This is the story of Sutter, who lives in the ‘now’, drinks a lot and has had numerous girlfriends and Aimee, who is the complete opposite. Sutter decides to ‘help’ Aimee and they end up in a relationship, to keep it brief. I was probably the most excited to read this book out of all of them, however it turns out that this is my least favourite due to the narration style reminding me of that in ‘The Catcher in the Rye’, which I greatly disliked. The narrator appears to me as quite self-obsessed and it irritated me, as well as making me feel desperately sorry for some of the other characters. I think that this is partially why it reminds me of Catcher, because the narrator is very impersonal and spontaneous, moving from one thing to another with a careless attitude. I didn’t feel that the ending really completed the novel at all and as a result left me feeling slightly disappointed more than anything. I felt as though there were a lot of ends left open which the author could have tied up and told the reader what happened because I didn’t feel as though the novel had actually finished! Overall, this book left me feeling more confused than I would have liked and asking questions that I felt should have been answered in the novel. However, despite my personal distaste for the narrator and his attitudes, the fact that this book isn’t too sad or heavy does make it a good summer read if you don’t want to have to focus too much.

Amy & Roger’s Epic Detour – Morgan Matson

The title implies what this book is about; Amy’s mother moves from California to Conneticut leaving Amy alone to move once the school year has finished. The original plan is for Amy to fly however in order to get the car across she ends up having to drive across  the USA. Amy doesn’t drive (for reasons that are disclosed in the book and to say would be a spoiler) and so her mum enlists the help of family friend Roger (who is a year or two older than Amy) to drive. They decide that they don’t like her mum’s planned route and so make their own route, taking them through several states. This book is such a great summer read as it talks about travelling which makes it a perfect to read on holiday. There are images scattered through the novel that are part of the diary Amy writes in which helped to keep track of their journey and made the book extremely easy to follow. The characters were both likeable. Yes, Amy could be a little frustrating at times but other than that it was a good story, especially on holiday. There are parts that are slightly heavier but to be honest, they added to the storyline and so made the book more interesting. The one thing that did irritate me slightly was the fact that some of the main information (trying not to give spoilers here) about why Amy doesn’t drive is not given until near the end of the novel.
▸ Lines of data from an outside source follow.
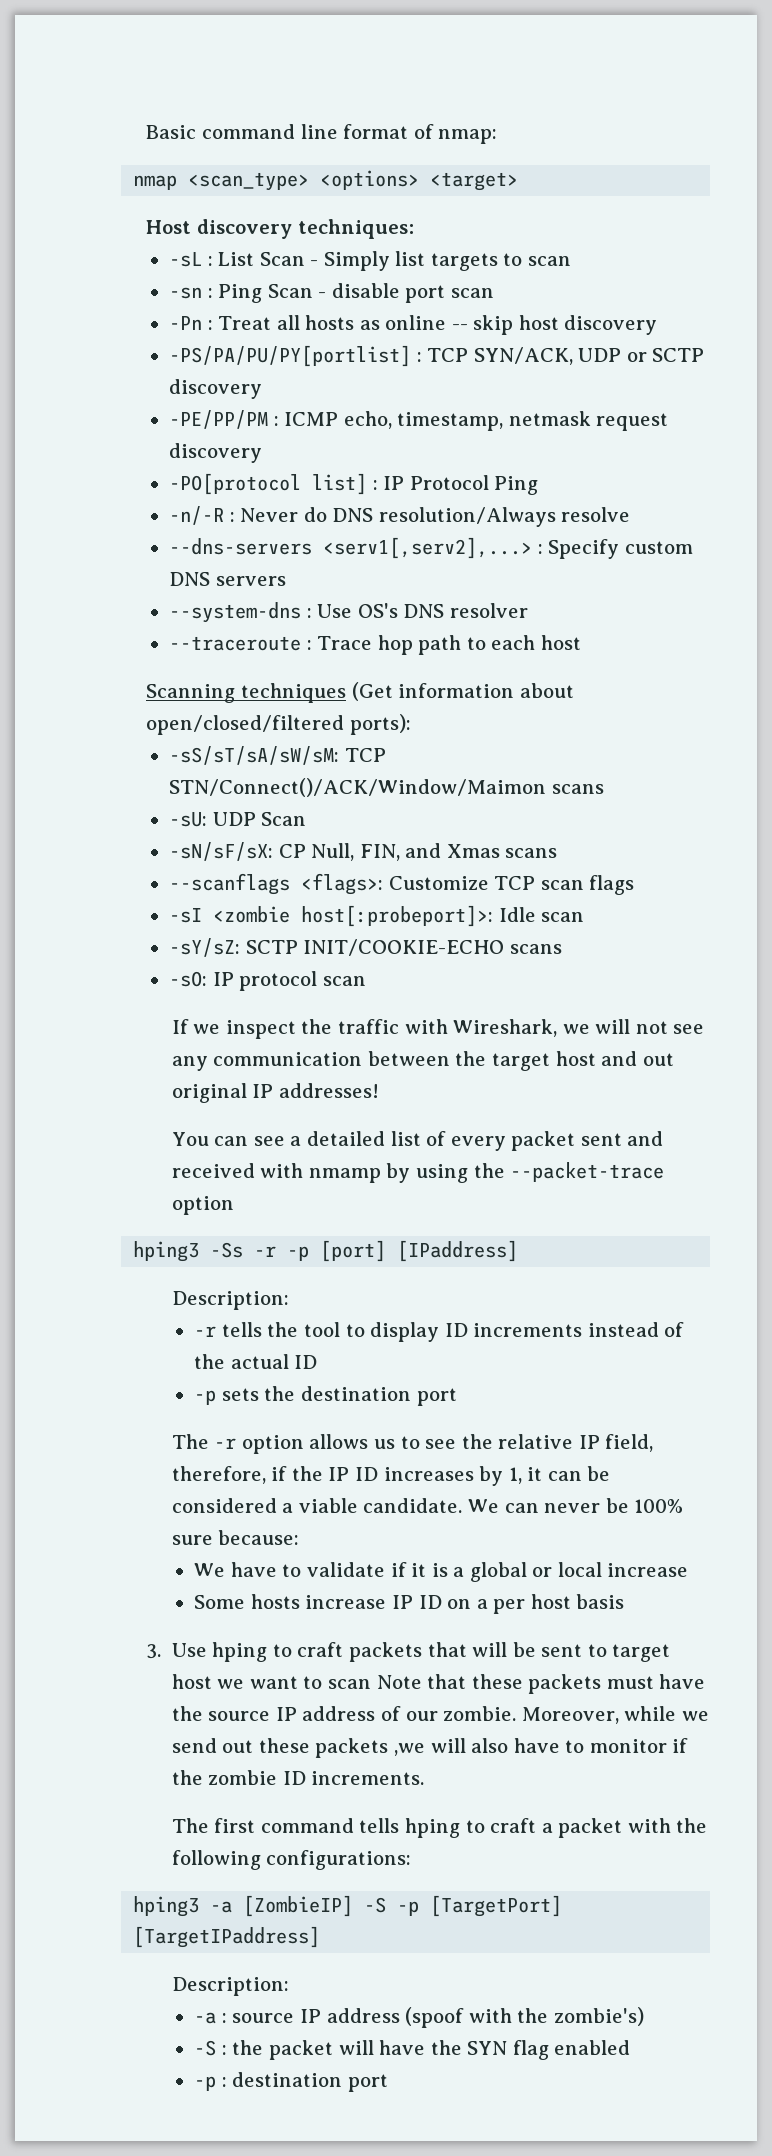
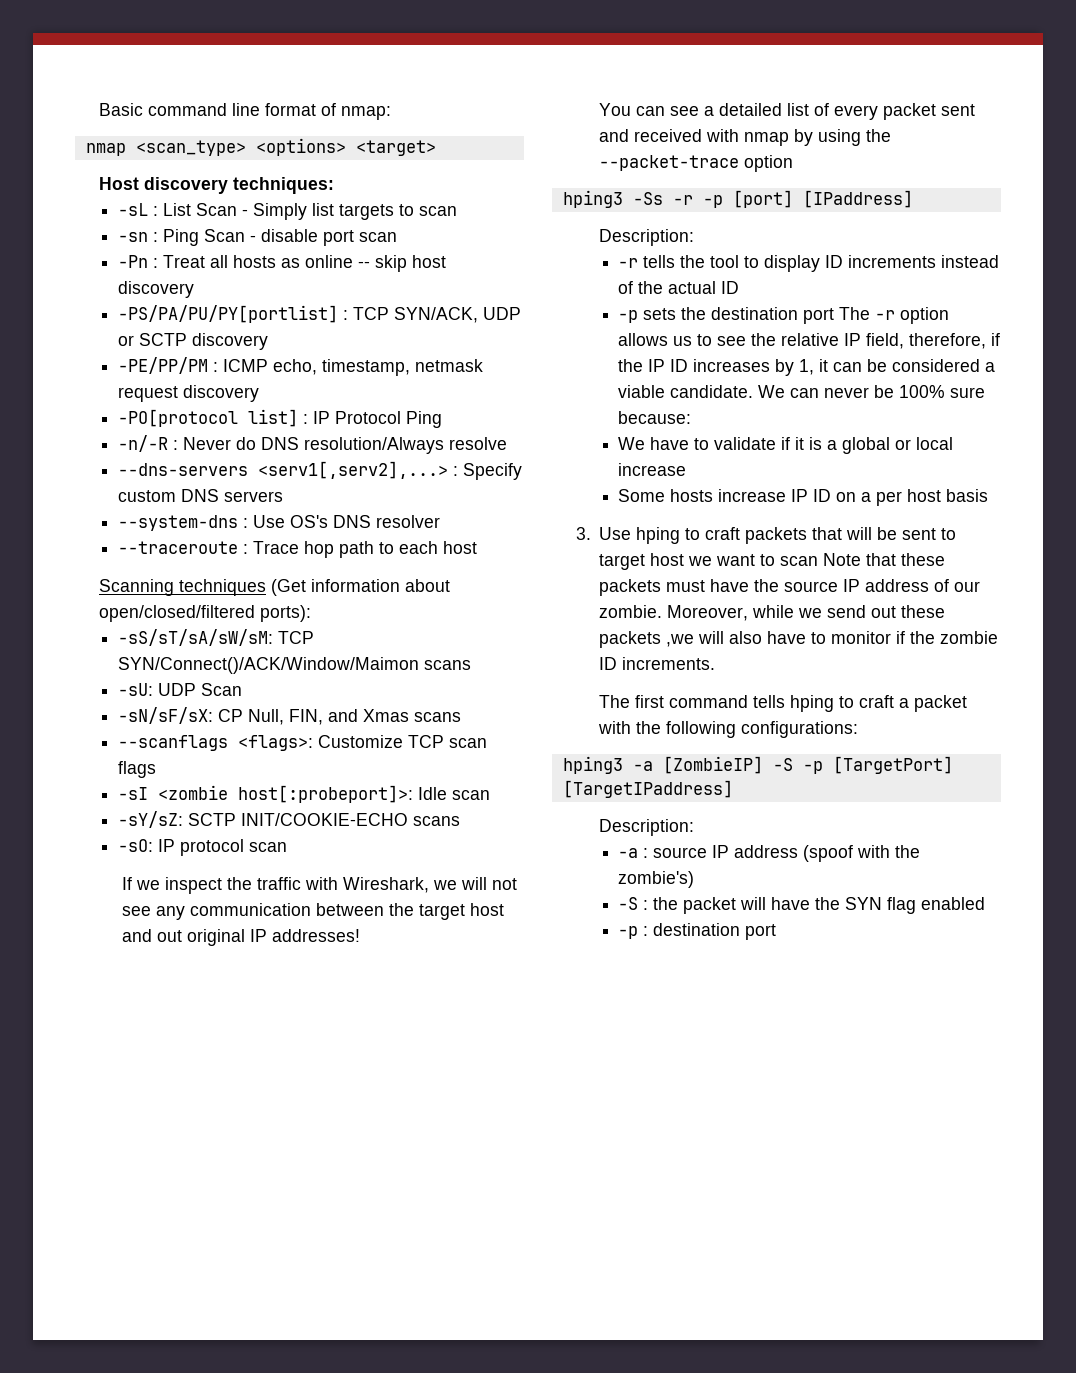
- -sS/sT/sA/sW/sM: TCP STN/Connect()/ACK/Window/Maimon scans
+ -sS/sT/sA/sW/sM: TCP SYN/Connect()/ACK/Window/Maimon scans
- You can see a detailed list of every packet sent and received with nmamp by using the --packet-trace option
+ You can see a detailed list of every packet sent and received with nmap by using the --packet-trace option
- -p sets the destination port
- The -r option allows us to see the relative IP field, therefore, if the IP ID increases by 1, it can be considered a viable candidate.
+ -p sets the destination port The -r option allows us to see the relative IP field, therefore, if the IP ID increases by 1, it can be considered a viable candidate.

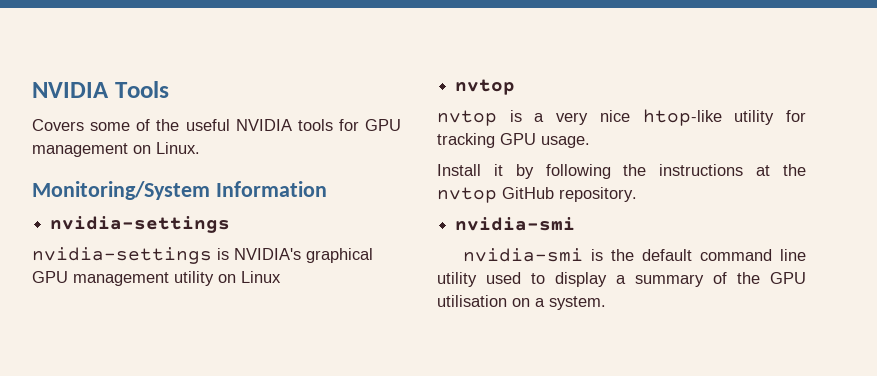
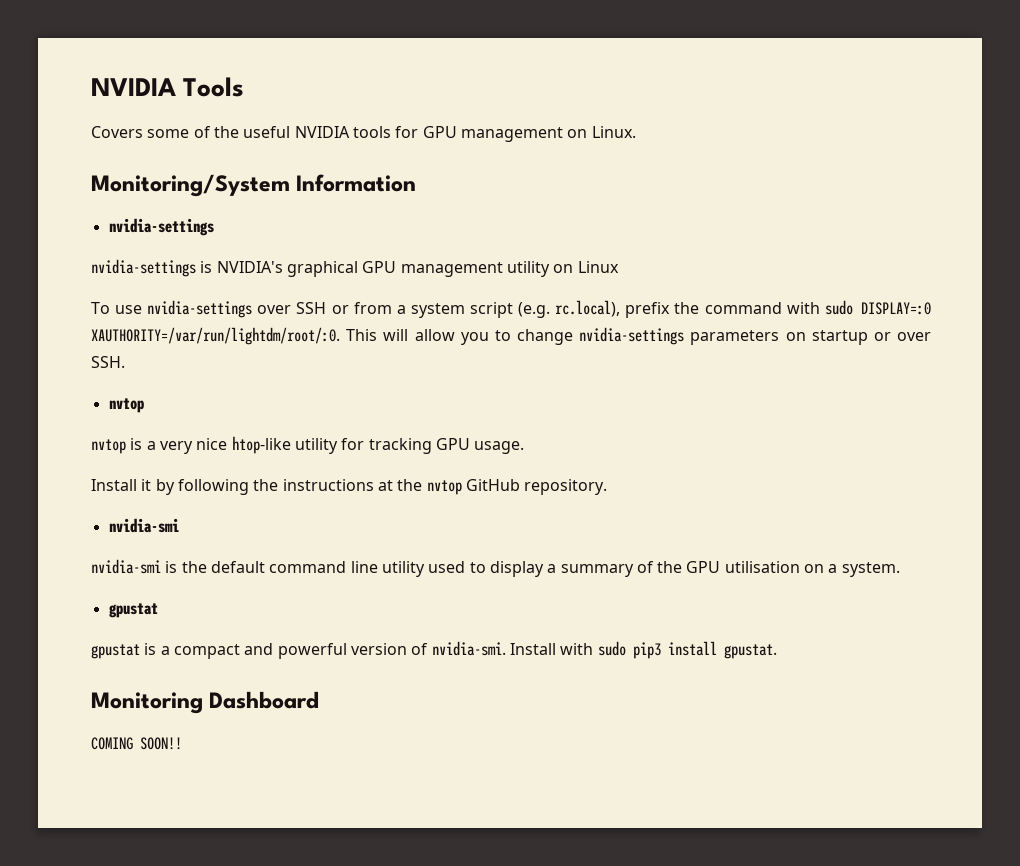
+ To use nvidia-settings over SSH or from a system script (e.g. rc.local), prefix the command with sudo DISPLAY=:0 XAUTHORITY=/var/run/lightdm/root/:0. This will allow you to change nvidia-settings parameters on startup or over SSH.
  nvidia-smi is the default command line utility used to display a summary of the GPU utilisation on a system.
+ gpustat
+ gpustat is a compact and powerful version of nvidia-smi. Install with sudo pip3 install gpustat.
+ Monitoring Dashboard
+ COMING SOON!!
This is a good feature as the reader really wants to find out, however I did find it rather annoying at times because I just wanted to know! But then again, it did has its desired purpose and made me want to read on, so I guess it worked!

Anna and the French Kiss – Stephanie Perkins

Anna finds herself being forced to move to a boarding school in Paris for her final year of school. Here she finds herself feeling isolated due to the language barrier and not knowing anyone. However she quickly forms friendships, in particular with Étienne St. Clair. I would have to say that this is most definitely chick-lit and very much a romance. It is very ‘sweet’ and although I’m not always into books which are solely romantic (usually there has to be some underly ‘deep’ theme). Obviously there are a few twists and turns throughout the novel, it’s not completely upbeat and positive throughout, though these are not frequent and therefore I found this book to be really enjoyable when sitting, relaxing and doing nothing! Being set in Paris, this novel has a slightly exotic feel and made me desperately want to visit again (I fell in love with the city when I visited it last year). Some of the places mentioned I had been to so I was able to relate more and it seemed even more real. This is one of those books that I would reserve for holidays and times when you want to escape stress because it is a really easy and relaxing read. Of the four books that I read, I’d say that this book is the most lighthearted and the easiest read and therefore the most summery. I found it easy to like all of the characters (except the ones that you are supposed to dislike) which made the novel far more enjoyable as it is always good to have a novel where you aren’t frustrated about not liking a character you’re supposed to!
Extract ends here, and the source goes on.